May/June Recap of DHLF Activities

Following is a summary of the issues the DHLF has been focusing on since our last monthly recap.  This newsletter, as well as additional information and resources related to Forum activities, is available on our website – www. cadhlf.org. 

2013-14 State Budget 

On June 27, the governor signed the 2013-14 state budget.  There are two items of importance to district/municipal hospitals (both done “behind closed doors” in the last-minute negotiations between the Administration and Legislative leadership).  

The May Revise (which revises the Governor’s January budget based on revenue estimates) proposed to eliminate last year’s proposal which would have transitioned district/municipal hospitals to certified public expenditures (CPEs) for fee-for-service Medi-Cal inpatient reimbursement.  Coupled with the transition to CPEs was the ability to access waiver funding by district/municipal hospitals for costs of care provided to the uninsured and incentive payments for meeting milestones related to delivery system improvements. 

The DHLF opposed this change and during the negotiations with the Administration and Legislature, a compromise was crafted which would have eliminated the CPE/delivery system reform incentive payments, but continued efforts to obtain funding for costs of care provided to the uninsured.  The Department of Health Care Services (DHCS) cautions that such an effort likely will not result in success, but as part of the proposal, 50 percent of the funding be diverted to the state.  Potential available funds are $50 million for 2013-14 and $55 million for 2014-15 (which would be reduced by the 50 percent cited above.)  Advocacy efforts resulted in this compromise being included in the Budget Conference Committee report, but unfortunately, it was removed when final negotiations were done by the governor, Senate pro tem and speaker of the Assembly.  (See further discussion below.) 

Also of importance to district/municipal hospitals was the proposal which would have re-based the prospective Medi-Cal reductions to hospital-based distinct-part nursing facilities.  The Senate had included language which would have reduced the prospective reduction by using current rates as the base year rather than 2008, as 2011’s AB 97 did when implementing the cuts.  Similar to the above CPE proposal, this item also was removed from the final budget, signed by the governor.  (See further discussion below.) 

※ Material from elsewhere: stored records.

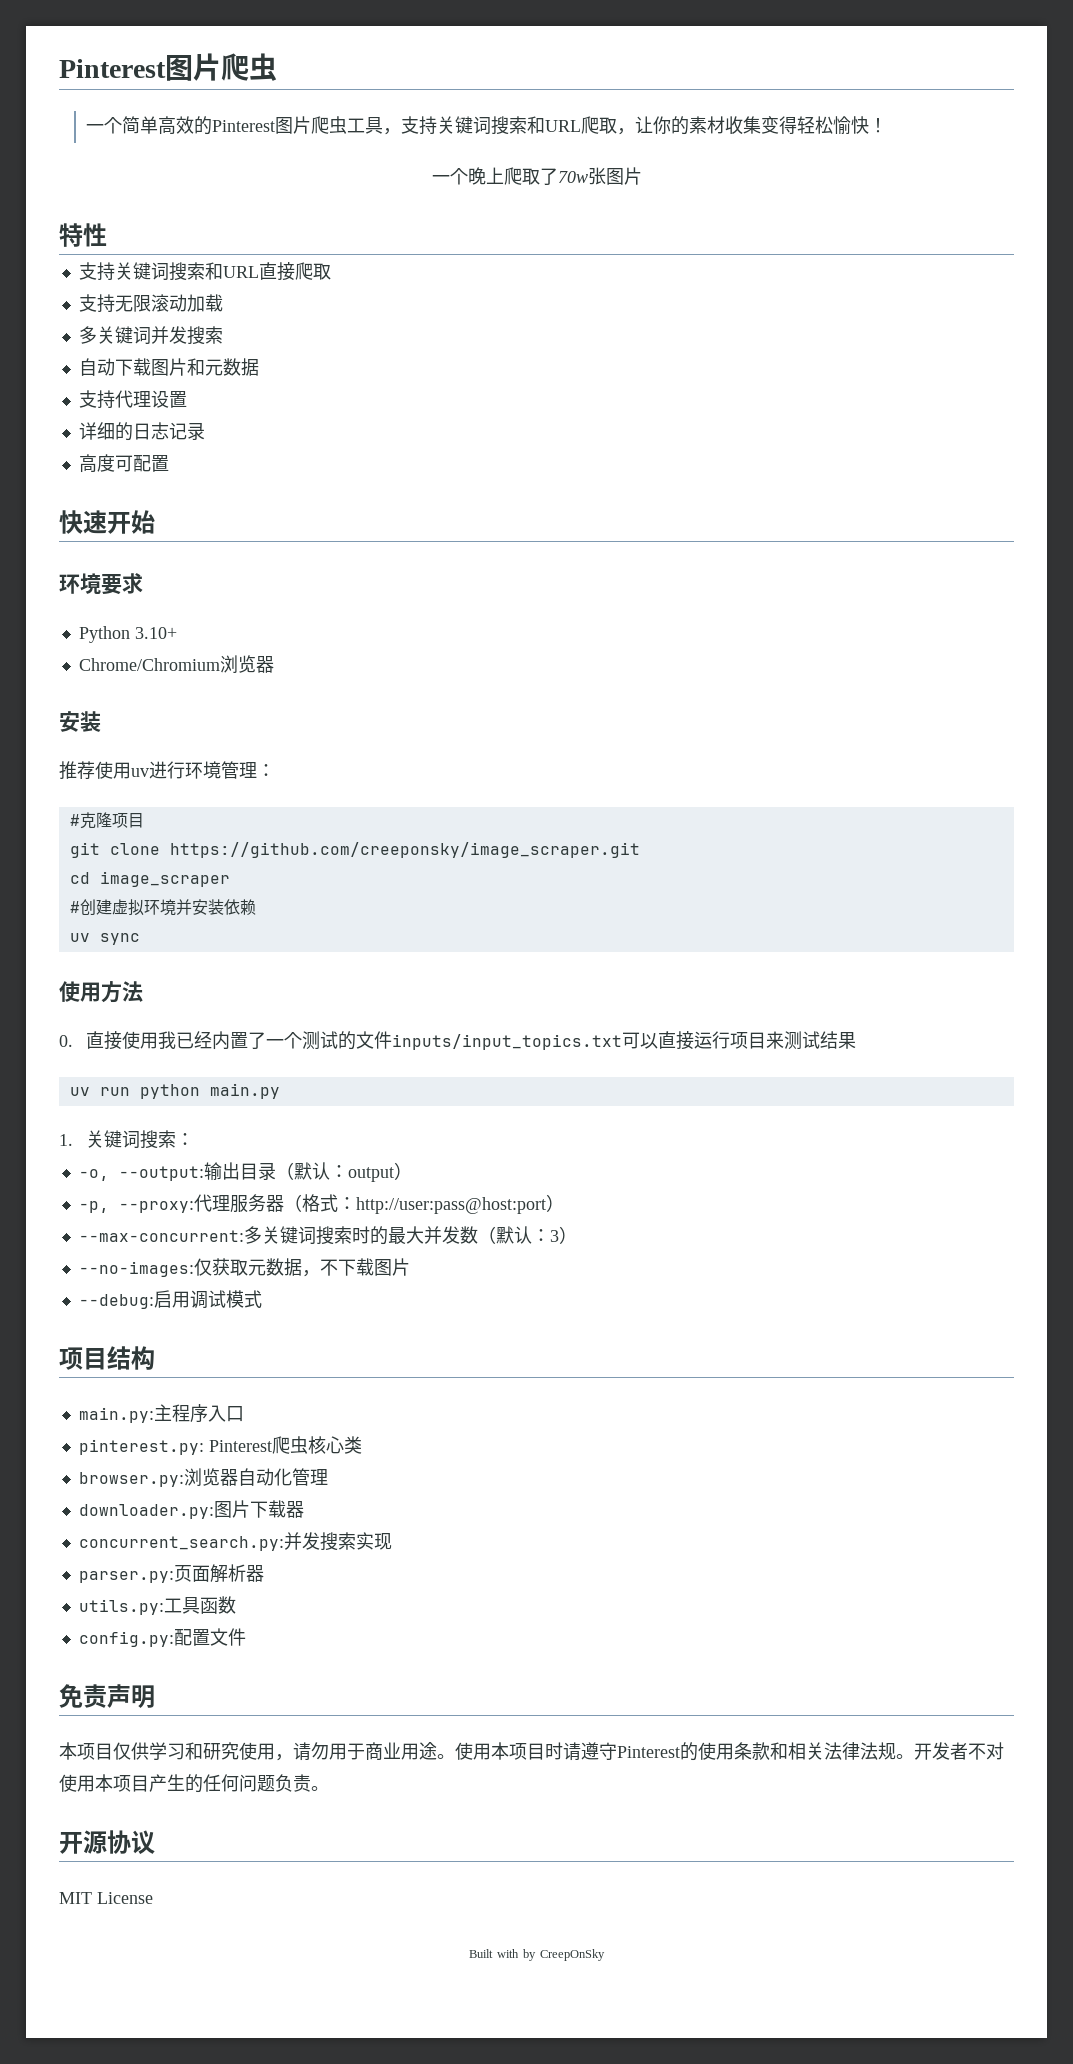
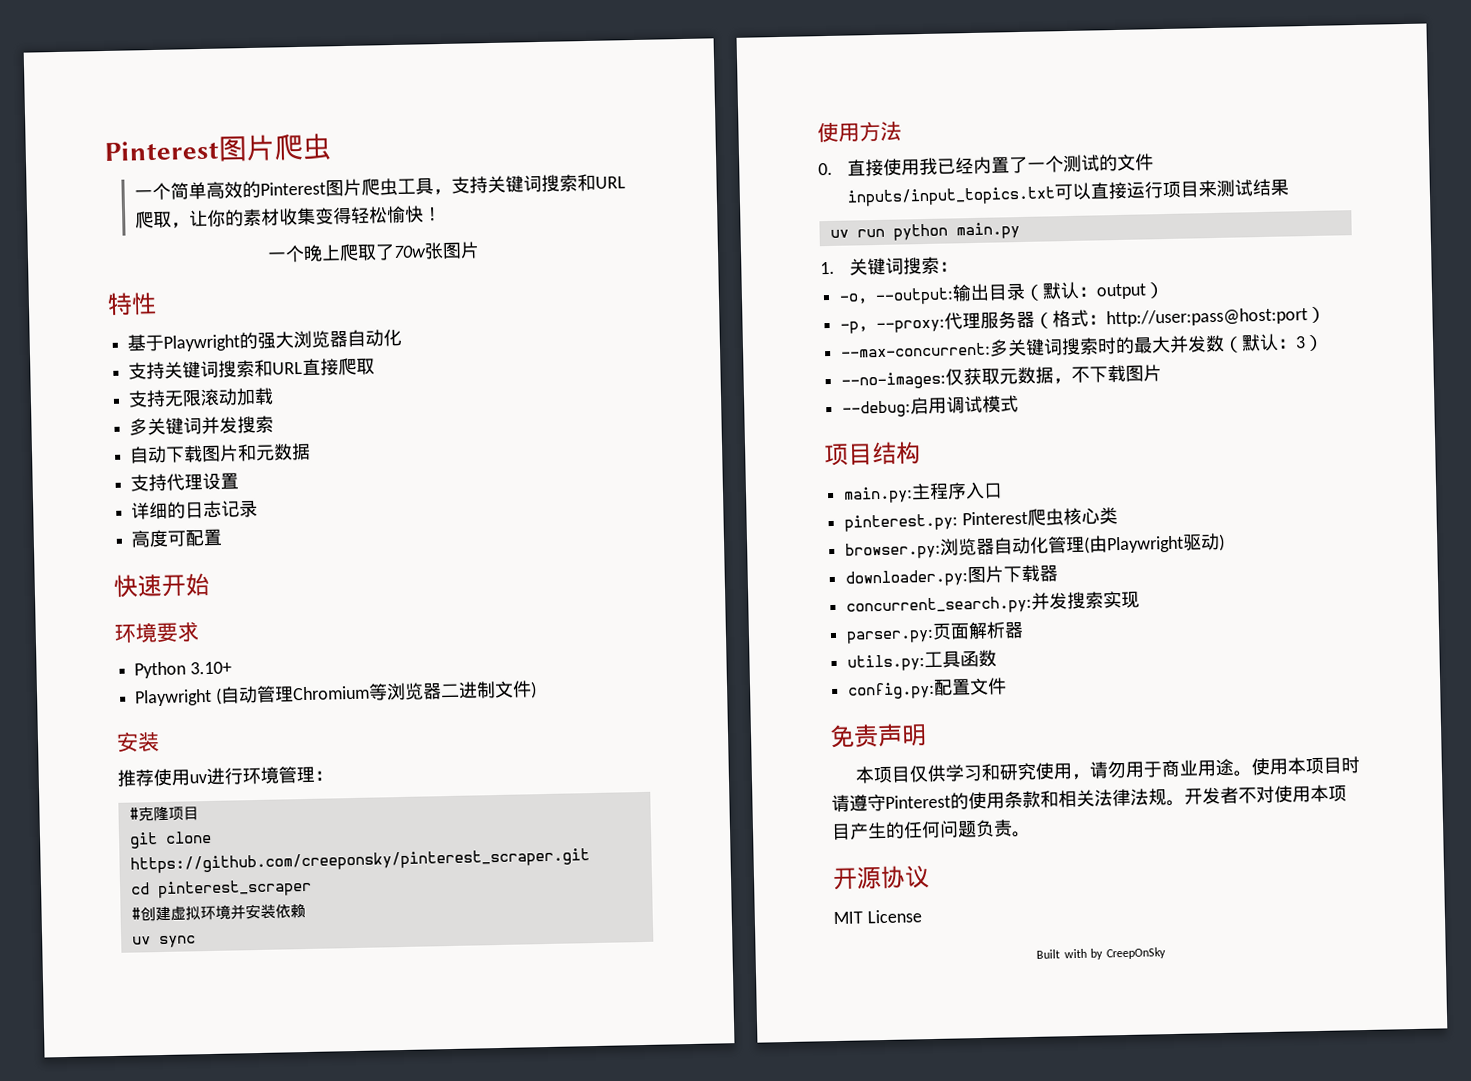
+ 基于Playwright的强大浏览器自动化
- Chrome/Chromium浏览器
+ Playwright (自动管理Chromium等浏览器二进制文件)
- git clone https://github.com/creeponsky/image_scraper.git
+ git clone https://github.com/creeponsky/pinterest_scraper.git
- cd image_scraper
+ cd pinterest_scraper
- browser.py:浏览器自动化管理
+ browser.py:浏览器自动化管理(由Playwright驱动)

CPE/Waiver Proposal/AB 498 (Chavez) 

While the removal of the language related to waiver funding is a disappointment, Forum staff already is moving forward with other avenues to accomplish the same.  First, the DHLF-sponsored, AB 498 (Chavez), was recently amended to accomplish the same thing the budget language would have – directing the Administration to access waiver funding for district/municipal hospitals.  We are pleased to report, the bill passed the Senate Health Committee unanimously on July 3.  This is due in large part to the significant grassroots efforts on behalf of district and municipal hospitals (a copy of the committee analysis is attached indicating the hospitals that submitted letters prior to the June 26 deadline; a few others were submitted after that date).  Staff and legislative advocates thank you for taking the time to submit a letter. 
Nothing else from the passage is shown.